I am trying to write code in Python for the manual Image preprocessing and recognition using Tesseract-OCR.

Manual process:
For manually recognizing text for a single Image, I preprocess the Image using Gimp and create a TIF image. Then I feed it to Tesseract-OCR which recognizes it correctly.

To preprocess the image using Gimp I do -

  1. Change mode to RGB / Grayscale
    Menu -- Image -- Mode -- RGB
  2. Thresholding
    Menu -- Tools -- Color Tools -- Threshold -- Auto
  3. Change mode to Indexed
    Menu -- Image -- Mode -- Indexed
  4. Resize / Scale to Width > 300px
    Menu -- Image -- Scale image -- Width=300
  5. Save as Tif

Then I feed it tesseract -

$ tesseract captcha.tif output -psm 6

And I get an accurate result all the time.

Python Code:
I have tried to replicate above procedure using OpenCV and Tesseract -

def binarize_image_using_opencv(captcha_path, binary_image_path='input-black-n-white.jpg'):
    im_gray = cv2.imread(captcha_path, cv2.CV_LOAD_IMAGE_GRAYSCALE)
    (thresh, im_bw) = cv2.threshold(im_gray, 128, 255, cv2.THRESH_BINARY | cv2.THRESH_OTSU)
    # although thresh is used below, gonna pick something suitable
    im_bw = cv2.threshold(im_gray, thresh, 255, cv2.THRESH_BINARY)[1]
    cv2.imwrite(binary_image_path, im_bw)
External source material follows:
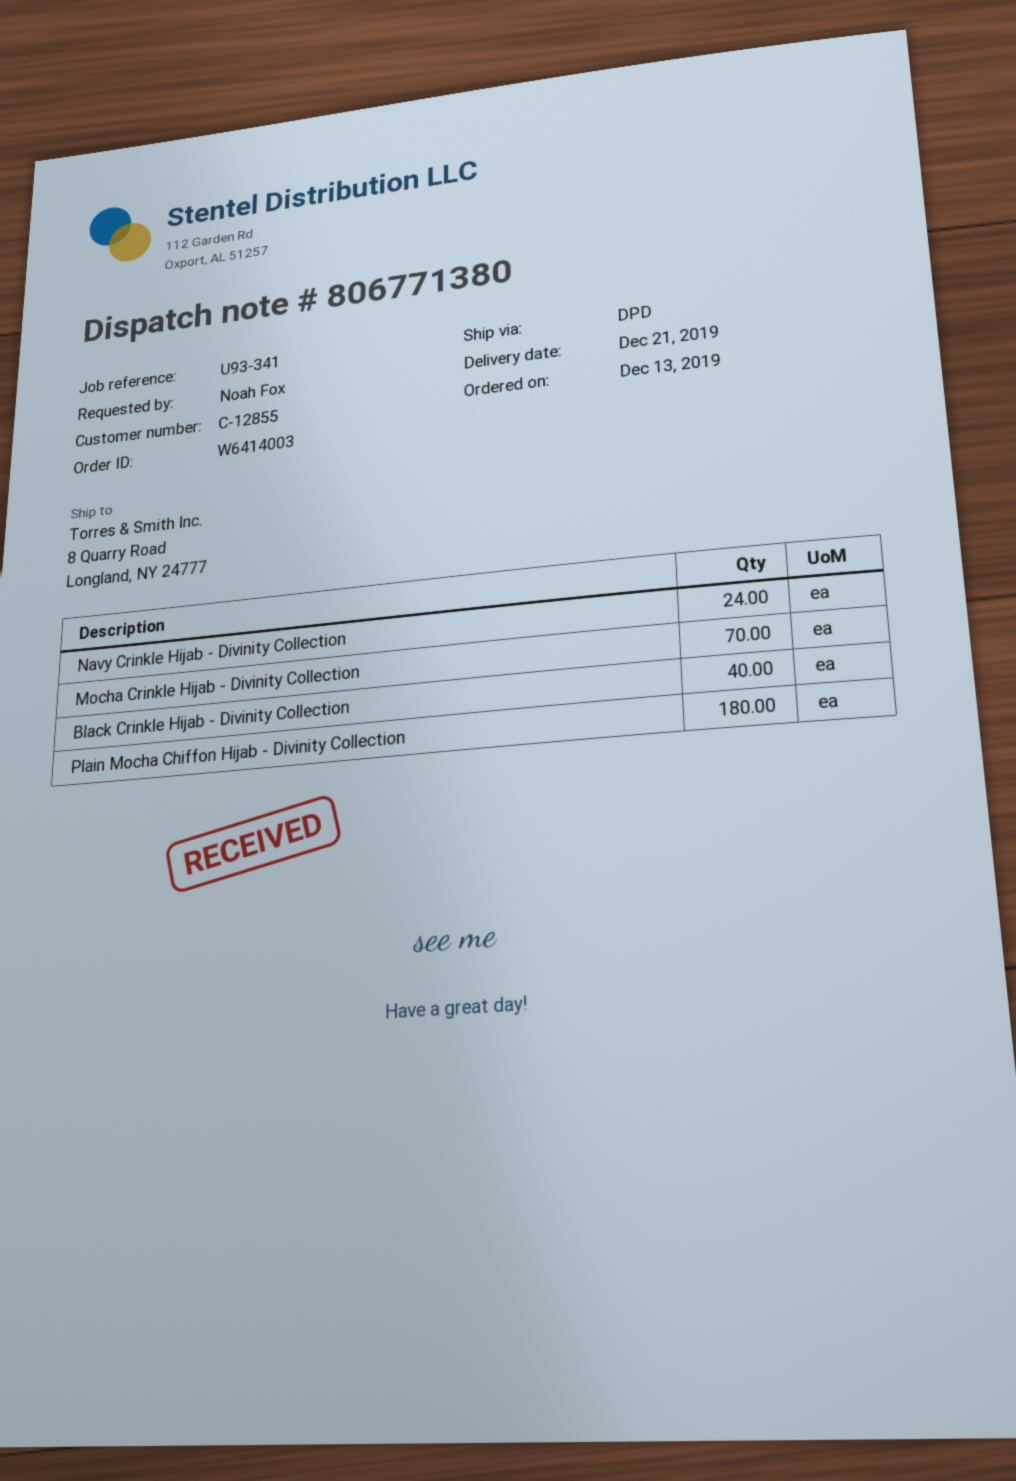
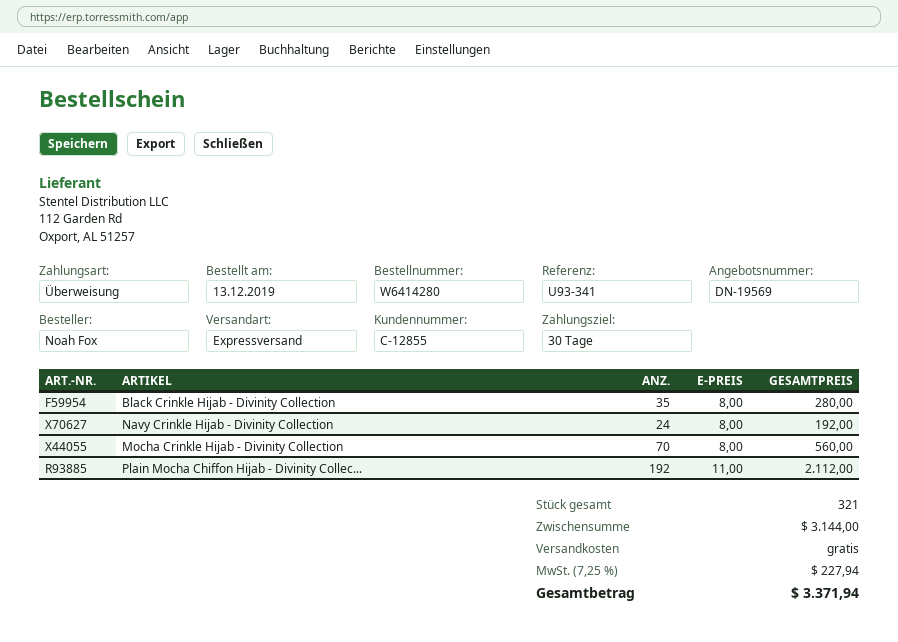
order number: W6414003 -> W6414280
shipping method: DPD -> express
Black Crinkle Hijab - Divinity Collection: 40 -> 35
Plain Mocha Chiffon Hijab - Divinity Collection: 180 -> 192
    return binary_image_path

def preprocess_image_using_opencv(captcha_path):
    bin_image_path = binarize_image_using_opencv(captcha_path)

    im_bin = Image.open(bin_image_path)
    basewidth = 300  # in pixels
    wpercent = (basewidth/float(im_bin.size[0]))
    hsize = int((float(im_bin.size[1])*float(wpercent)))
    big = im_bin.resize((basewidth, hsize), Image.NEAREST)
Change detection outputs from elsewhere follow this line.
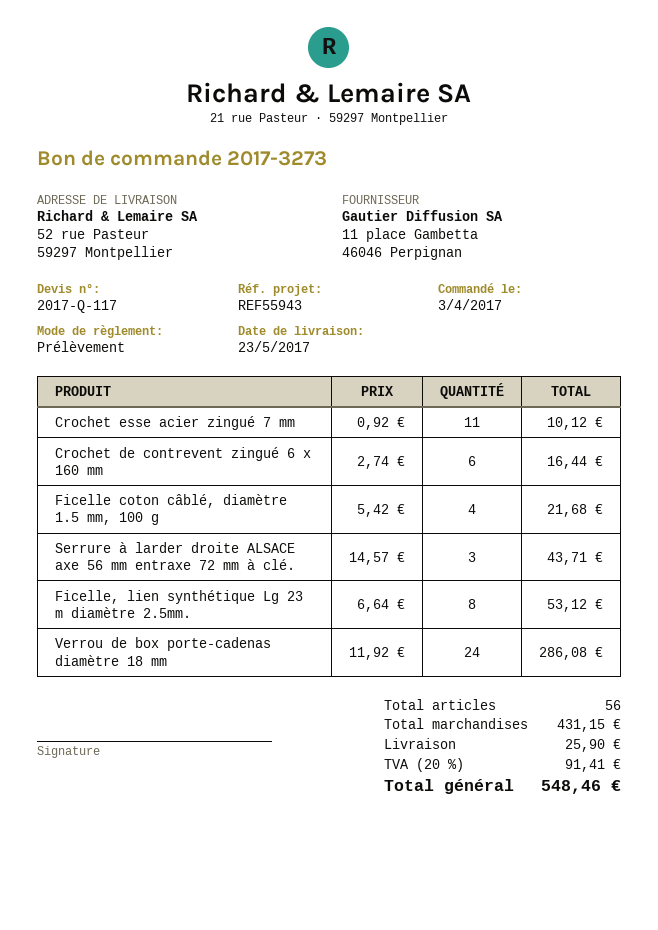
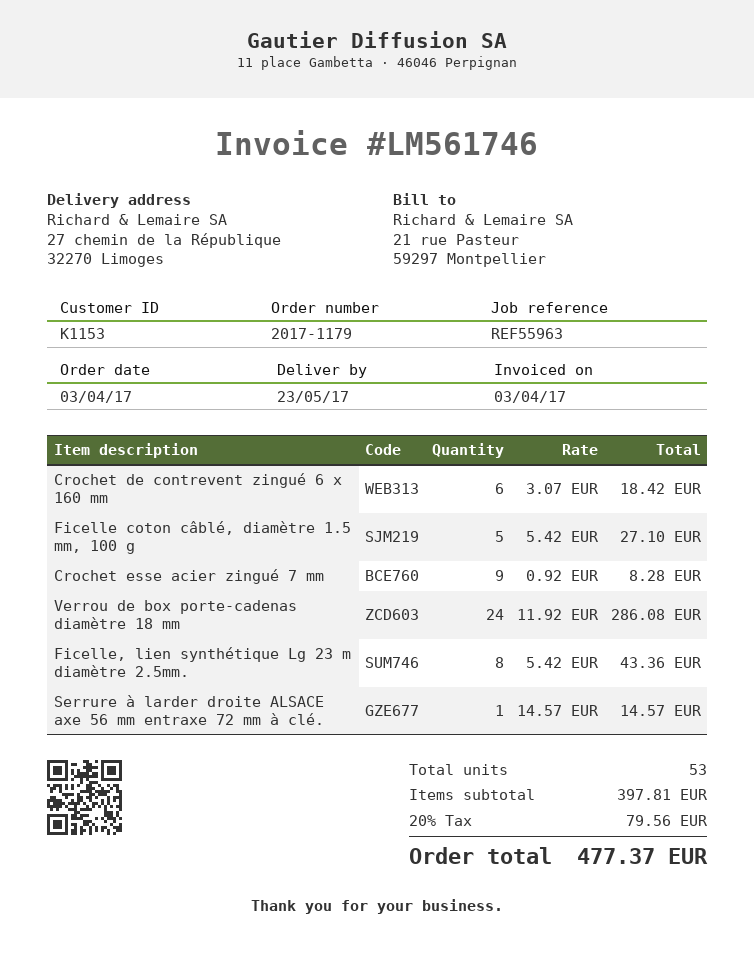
order number: 2017-3273 -> 2017-1179
reference: REF55943 -> REF55963
ship to: 52 rue Pasteur, 59297 Montpellier -> 27 chemin de la République, 32270 Limoges
Crochet esse acier zingué 7 mm: 11 x 0.92 = 10.12 -> 9 x 0.92 = 8.28
Crochet de contrevent zingué 6 x 160 mm: 6 x 2.74 = 16.44 -> 6 x 3.07 = 18.42
Ficelle coton câblé, diamètre 1.5 mm, 100 g: 4 x 5.42 = 21.68 -> 5 x 5.42 = 27.10
Serrure à larder droite ALSACE axe 56 mm entraxe 72 mm à clé.: 3 x 14.57 = 43.71 -> 1 x 14.57 = 14.57
Ficelle, lien synthétique Lg 23 m diamètre 2.5mm.: 8 x 6.64 = 53.12 -> 8 x 5.42 = 43.36
total quantity: 56 -> 53
subtotal: 431.15 -> 397.81
shipping: 25.90 -> none
tax: 20% = 91.41 -> 20% = 79.56
total: 548.46 -> 477.37

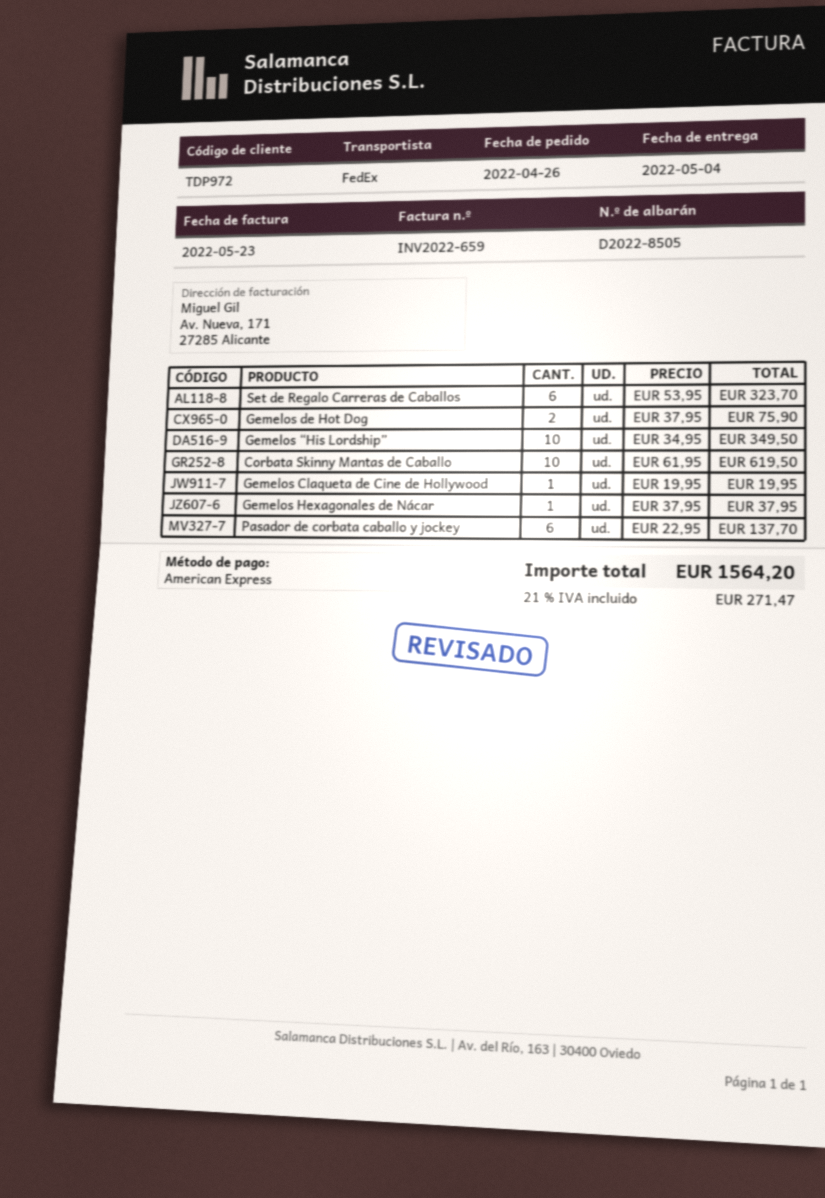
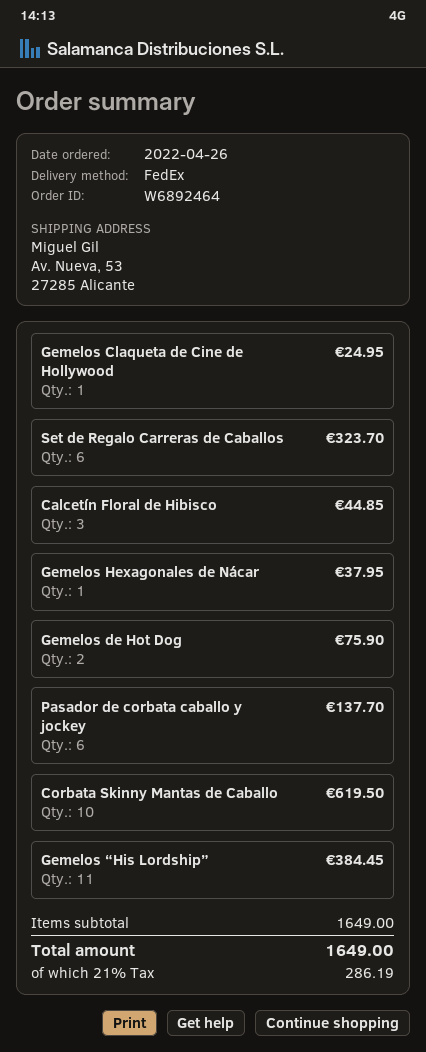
Gemelos “His Lordship”: 10 for 349.50 -> 11 for 384.45
Gemelos Claqueta de Cine de Hollywood: 1 for 19.95 -> 1 for 24.95
Calcetín Floral de Hibisco: none -> 3 for 44.85
tax: 21% = 271.47 -> 21% = 286.19
total: 1564.20 -> 1649.00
    # tesseract-ocr only works with TIF so save the bigger image in that format
    tif_file = "input-NEAREST.tif"
    big.save(tif_file)

    return tif_file

def get_captcha_text_from_captcha_image(captcha_path):

    # Preprocess the image befor OCR
    tif_file = preprocess_image_using_opencv(captcha_path)

    #   Perform OCR using tesseract-ocr library
    # OCR : Optical Character Recognition
    image = Image.open(tif_file)
    ocr_text = image_to_string(image, config="-psm 6")
    alphanumeric_text = ''.join(e for e in ocr_text)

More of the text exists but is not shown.